Discovery of a highly potent and orally bioavailable Selective Estrogen Receptor Degrader (SERD) GDC-9545 for ER-positive breast cancer

Breast cancer is the most common cancer and second leading cause of cancer death in women. Approximately 70% of breast cancers are ER-positive (ER+). Standard of care therapies include Selective Estrogen Receptor Modulators (SERMs), such as tamoxifen, and aromatase inhibitors. Despite their initial effectiveness, 20-30% of patients eventually relapse, and become resistant due to ER mutations. Fulvestrant, a full antagonist of ER and later found to be a SERD, was approved to treat advanced and metastatic disease. However, fulvestrant is not orally bioavailable and needs to be injected intramuscularly due to its unique pharmacokinetic and pharmaceutical properties.
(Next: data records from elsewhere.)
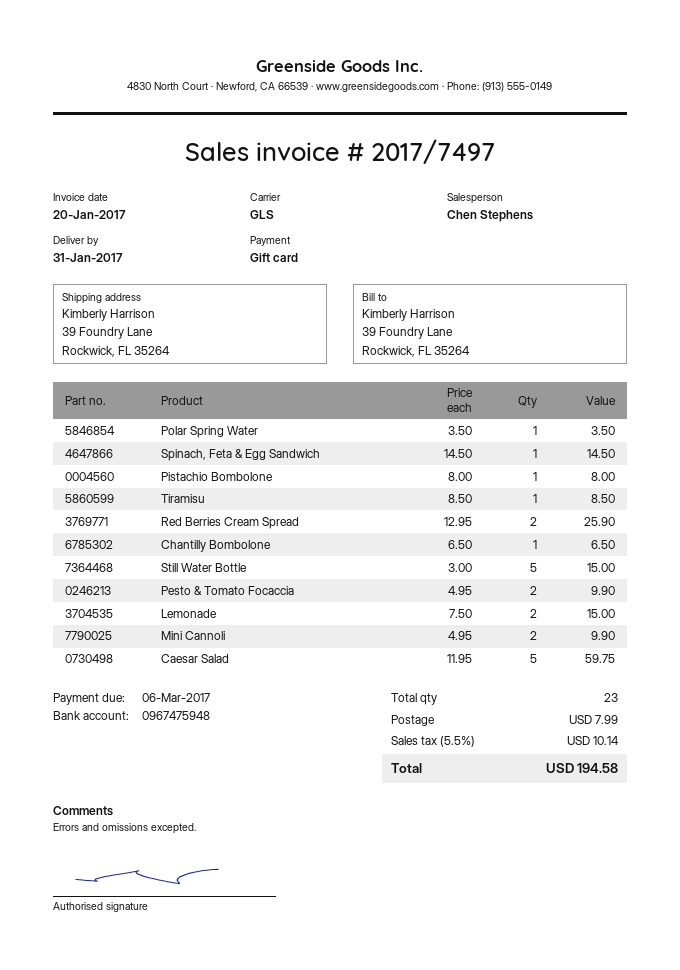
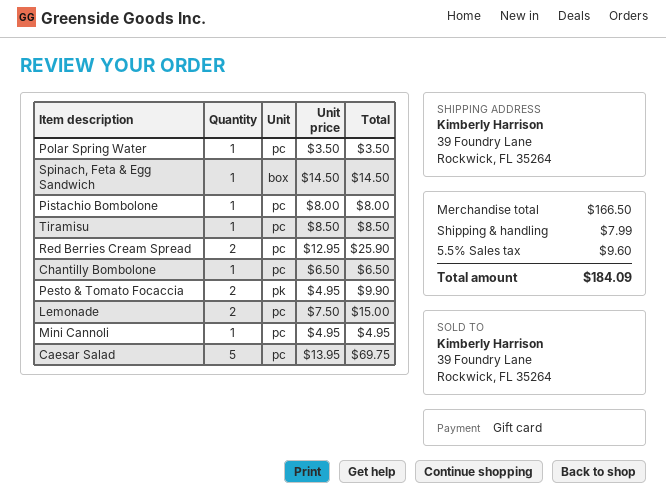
Still Water Bottle: 5 x 3.00 = 15.00 -> none
Mini Cannoli: 2 x 4.95 = 9.90 -> 1 x 4.95 = 4.95
Caesar Salad: 5 x 11.95 = 59.75 -> 5 x 13.95 = 69.75
tax: 5.5% = 10.14 -> 5.5% = 9.60
total: 194.58 -> 184.09

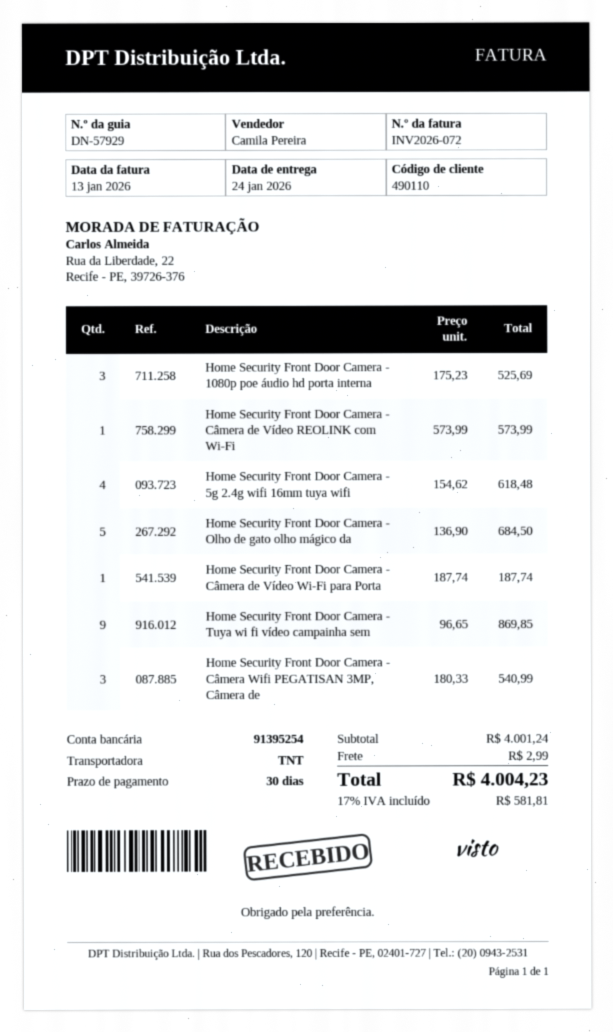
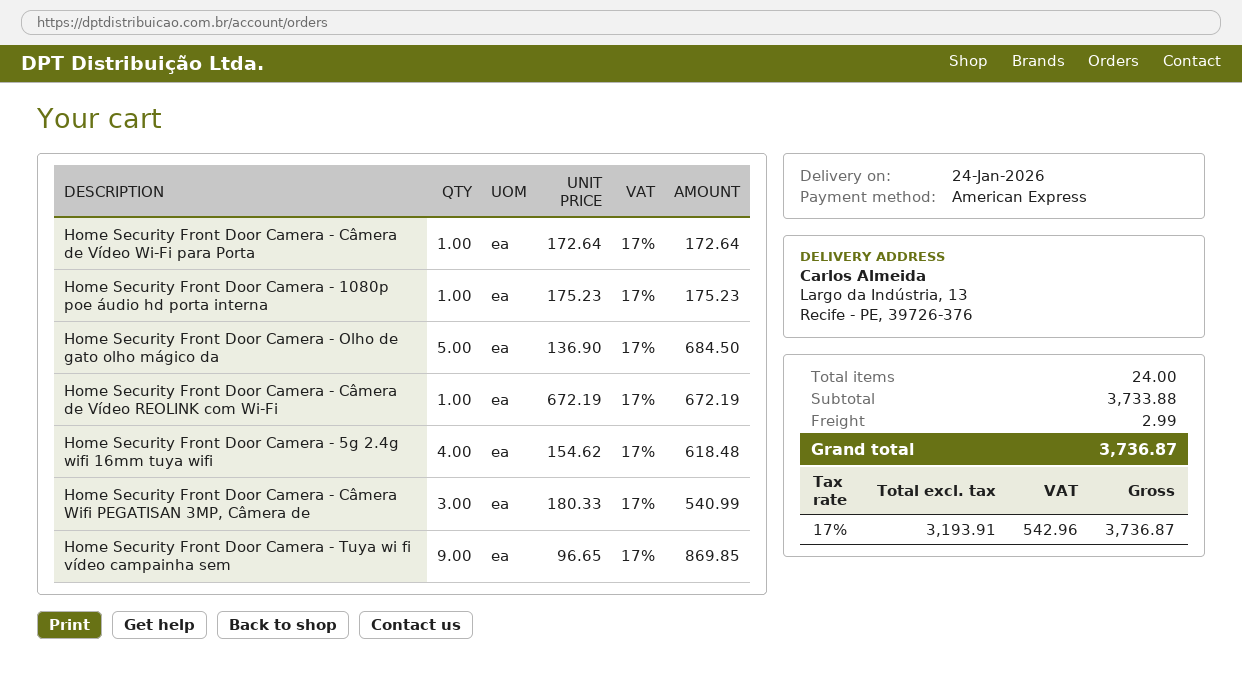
Home Security Front Door Camera - 1080p poe áudio hd porta interna: 3 x 175.23 = 525.69 -> 1 x 175.23 = 175.23
Home Security Front Door Camera - Câmera de Vídeo REOLINK com Wi-Fi: 1 x 573.99 = 573.99 -> 1 x 672.19 = 672.19
Home Security Front Door Camera - Câmera de Vídeo Wi-Fi para Porta: 1 x 187.74 = 187.74 -> 1 x 172.64 = 172.64
subtotal: 4001.24 -> 3733.88
tax: 17% = 581.81 -> 17% = 542.96
total: 4004.23 -> 3736.87

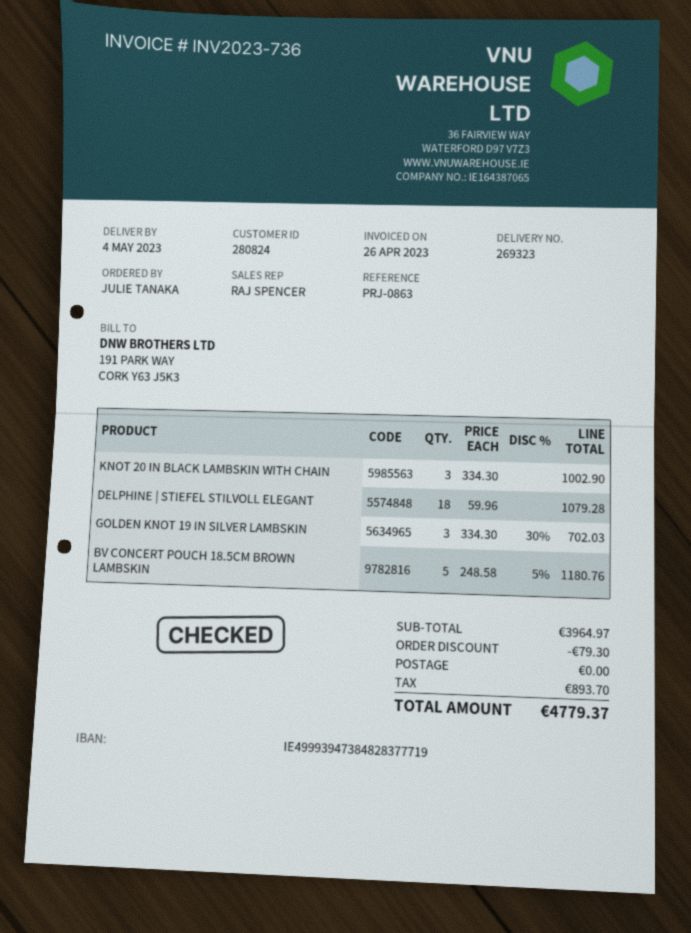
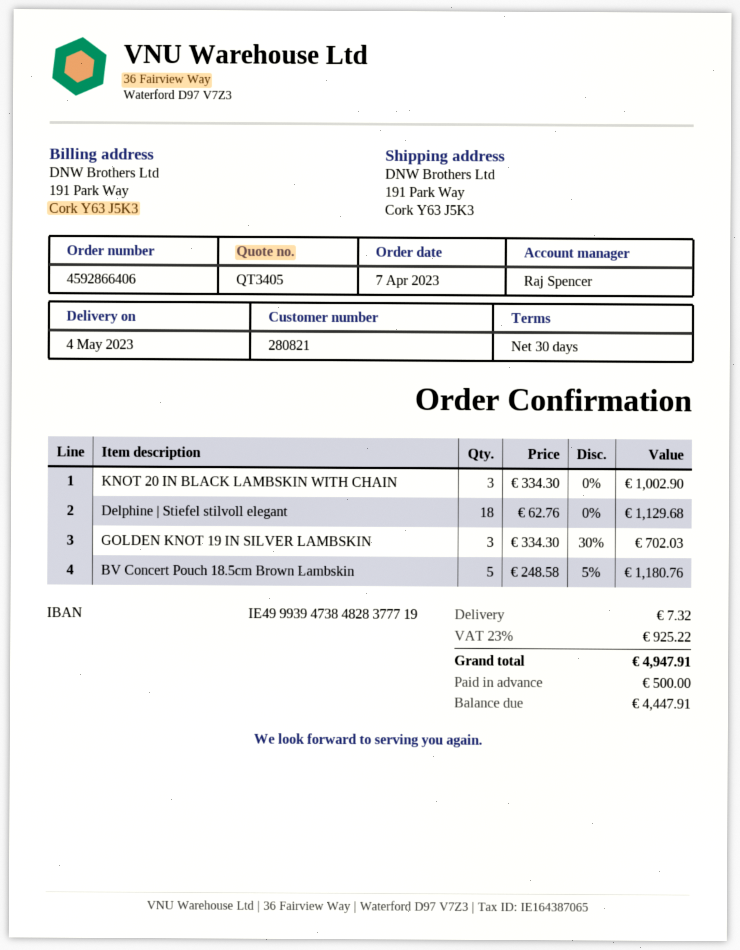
customer number: 280824 -> 280821
DELPHINE | STIEFEL STILVOLL ELEGANT: 18 x 59.96 = 1079.28 -> 18 x 62.76 = 1129.68
discount: 79.30 -> none
shipping: 0.00 -> 7.32
tax: 893.70 -> 925.22
total: 4779.37 -> 4947.91

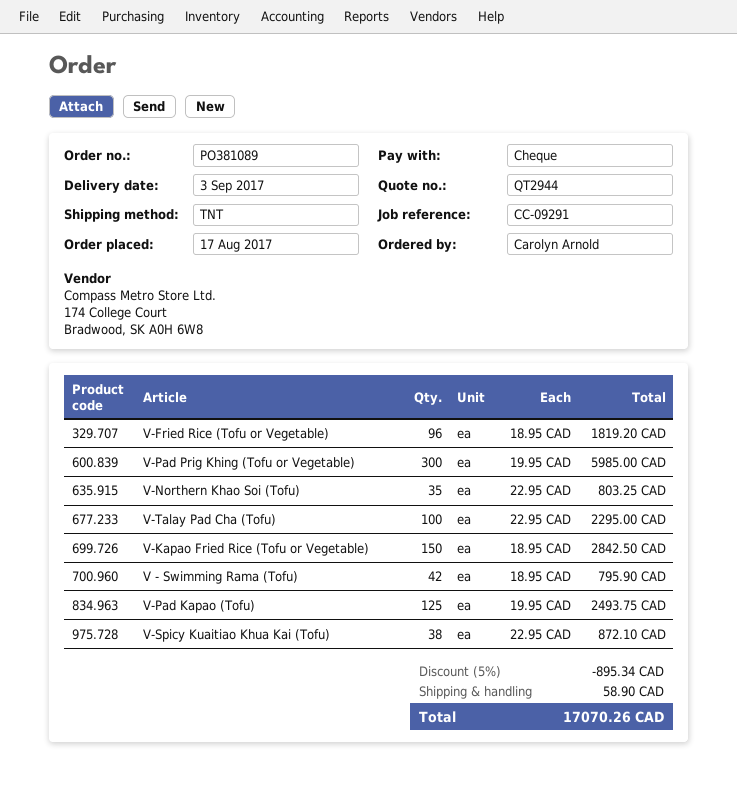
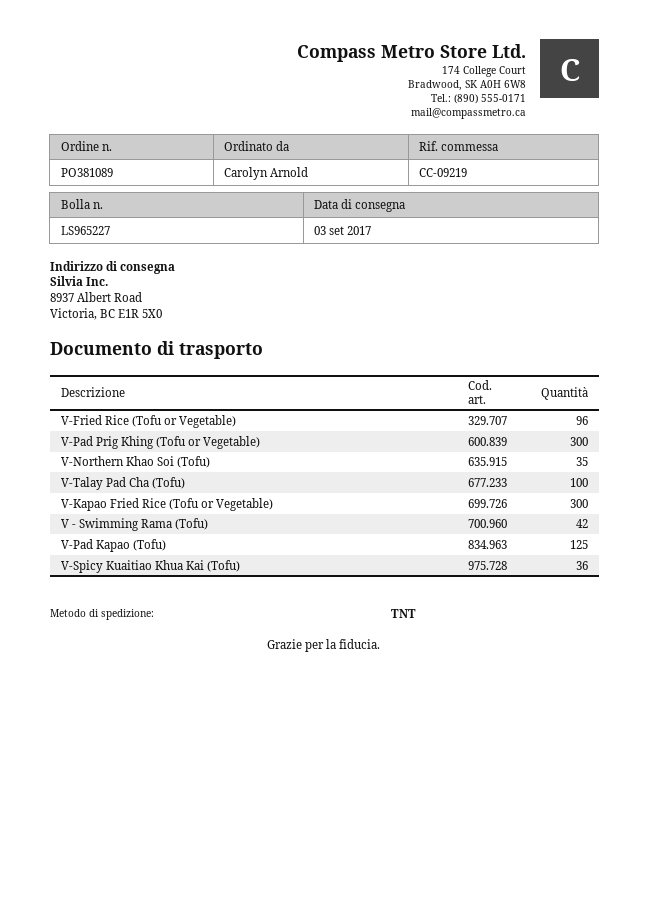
reference: CC-09291 -> CC-09219
V-Kapao Fried Rice (Tofu or Vegetable): 150 -> 300
V-Spicy Kuaitiao Khua Kai (Tofu): 38 -> 36

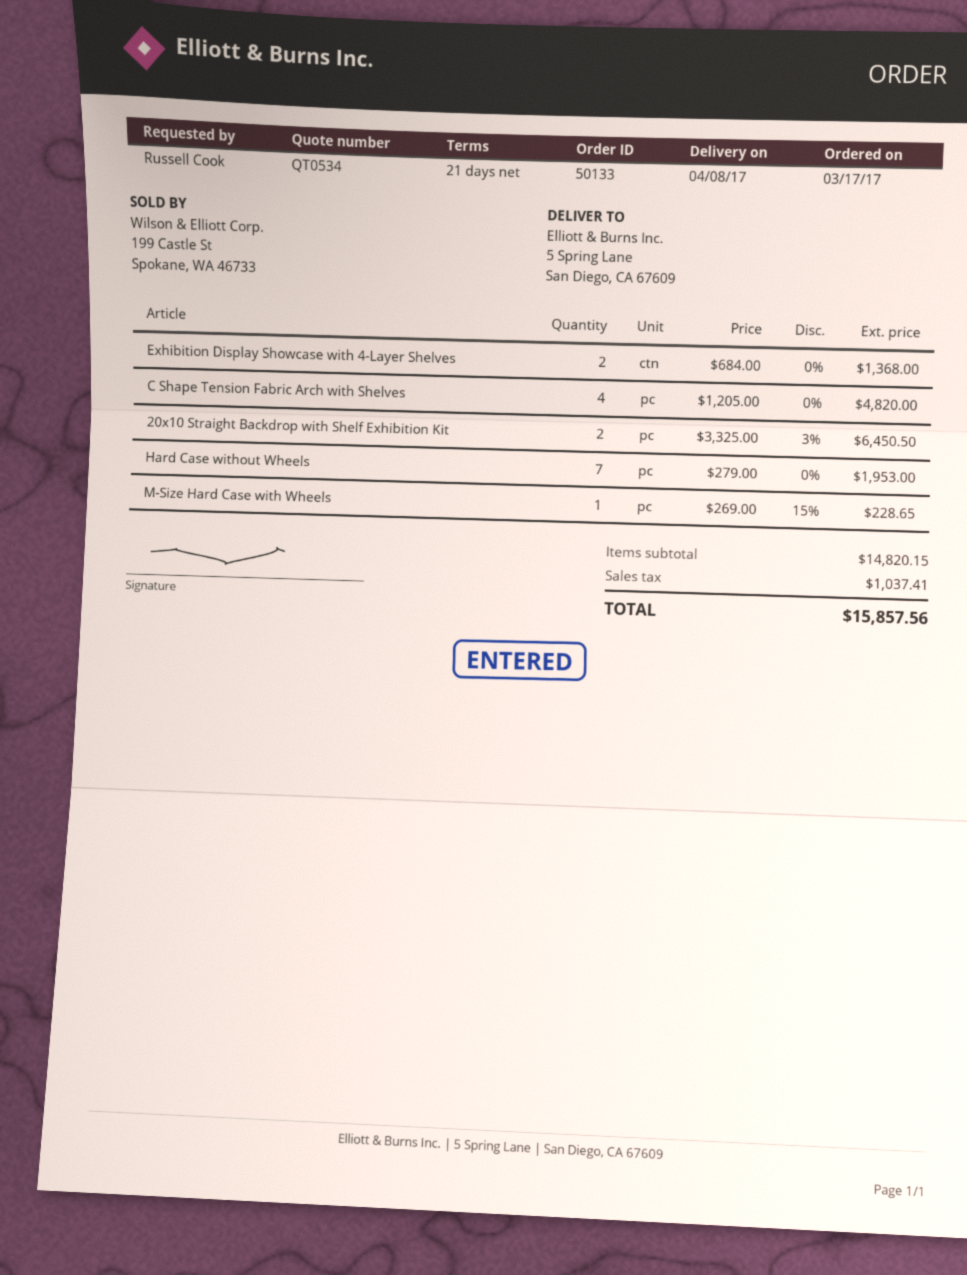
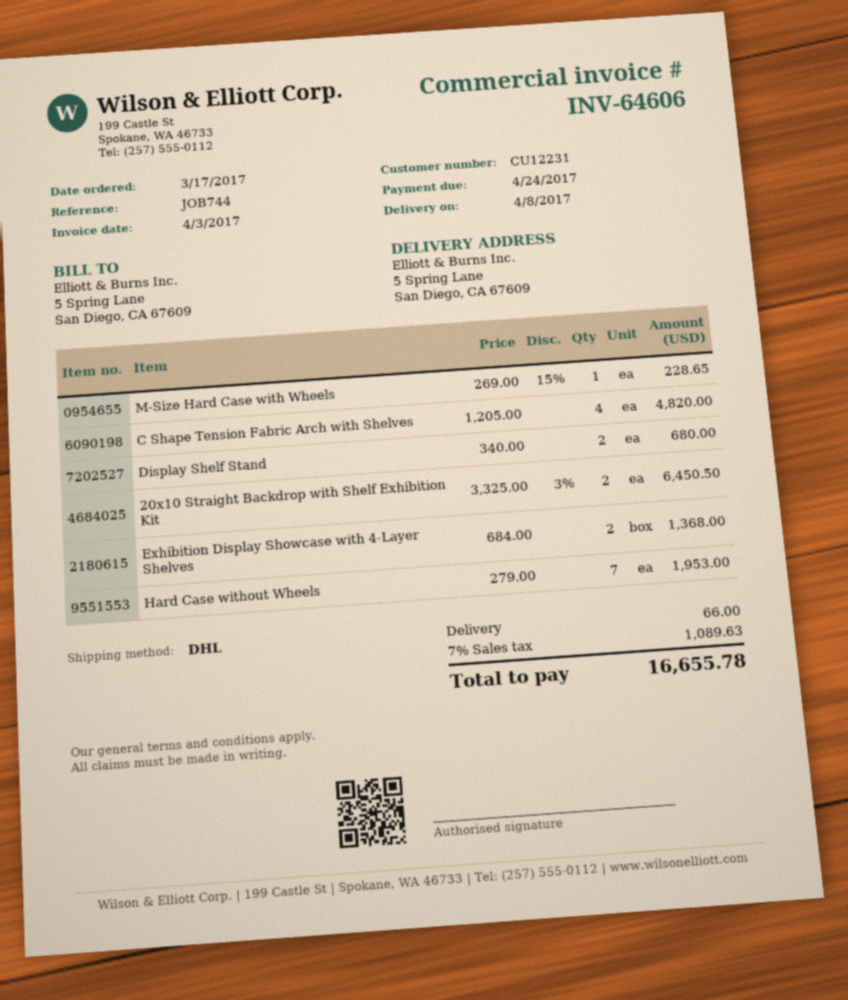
Display Shelf Stand: none -> 2 x 340.00 = 680.00
shipping: none -> 66.00
tax: 1037.41 -> 1089.63
total: 15857.56 -> 16655.78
We were attracted by the dual mechanisms of fulvestrant: a full antagonist and an SERD. Herein we report the discovery of GDC-9545, a highly potent full antagonist and orally bioavailable SERD with improved pharmacokinetic and pharmaceutical properties, guided by structure- and property-based designs. In vitro, GDC-9545 showed excellent antagonist potency and consistent ER degradation across ER+ cell lines. In vivo, GDC-9545 demonstrated dose-dependent efficacy in both ER wild-type and mutant xenograft models, achieving tumor regression at 1/100th dose of GDC-0927. Moreover, GDC-9545 did not exhibit partial agonist effect in the uterus of immature rats, and was well tolerated in pilot tox studies. In humans, GDC-9545 showed excellent PK profiles and is currently in Phase III clinical trials.